_INSTRUCTIONS FOR THE TASK:_
Every line of the records that holds the word "store" should be copied out.

Web interface edit records

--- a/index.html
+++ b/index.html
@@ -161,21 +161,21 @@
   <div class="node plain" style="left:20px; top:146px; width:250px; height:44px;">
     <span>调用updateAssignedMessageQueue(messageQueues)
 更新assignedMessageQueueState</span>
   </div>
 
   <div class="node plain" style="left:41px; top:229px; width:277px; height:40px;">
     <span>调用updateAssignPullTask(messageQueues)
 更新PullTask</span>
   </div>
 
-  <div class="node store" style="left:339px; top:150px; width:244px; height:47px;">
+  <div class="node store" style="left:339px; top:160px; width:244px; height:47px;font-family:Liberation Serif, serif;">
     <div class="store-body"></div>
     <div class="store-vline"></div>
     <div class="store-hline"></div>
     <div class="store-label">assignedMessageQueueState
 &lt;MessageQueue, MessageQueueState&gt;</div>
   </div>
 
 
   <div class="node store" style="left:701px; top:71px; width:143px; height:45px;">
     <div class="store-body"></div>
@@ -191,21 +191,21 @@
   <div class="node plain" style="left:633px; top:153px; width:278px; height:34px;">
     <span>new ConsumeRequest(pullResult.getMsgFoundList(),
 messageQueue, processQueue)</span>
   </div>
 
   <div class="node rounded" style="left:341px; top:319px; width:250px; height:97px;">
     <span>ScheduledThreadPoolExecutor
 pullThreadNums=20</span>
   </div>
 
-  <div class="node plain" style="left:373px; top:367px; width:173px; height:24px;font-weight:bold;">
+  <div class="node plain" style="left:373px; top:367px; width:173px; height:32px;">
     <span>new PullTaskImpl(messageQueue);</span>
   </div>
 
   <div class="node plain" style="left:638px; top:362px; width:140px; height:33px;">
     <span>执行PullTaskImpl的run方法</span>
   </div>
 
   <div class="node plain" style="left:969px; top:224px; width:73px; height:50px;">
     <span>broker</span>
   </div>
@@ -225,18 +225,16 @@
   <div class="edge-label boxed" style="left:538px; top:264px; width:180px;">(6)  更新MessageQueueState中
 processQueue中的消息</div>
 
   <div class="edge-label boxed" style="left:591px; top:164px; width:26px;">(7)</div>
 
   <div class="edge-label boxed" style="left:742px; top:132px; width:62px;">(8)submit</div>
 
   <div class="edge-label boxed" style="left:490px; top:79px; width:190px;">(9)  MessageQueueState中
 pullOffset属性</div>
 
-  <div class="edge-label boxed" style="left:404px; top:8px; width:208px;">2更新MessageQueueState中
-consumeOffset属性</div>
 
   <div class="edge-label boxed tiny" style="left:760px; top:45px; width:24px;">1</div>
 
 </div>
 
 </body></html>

_WRITTEN RESPONSE:_
-  <div class="node store" style="left:339px; top:150px; width:244px; height:47px;">
+  <div class="node store" style="left:339px; top:160px; width:244px; height:47px;font-family:Liberation Serif, serif;">
     <div class="store-body"></div>
     <div class="store-vline"></div>
     <div class="store-hline"></div>
     <div class="store-label">assignedMessageQueueState
   <div class="node store" style="left:701px; top:71px; width:143px; height:45px;">
     <div class="store-body"></div>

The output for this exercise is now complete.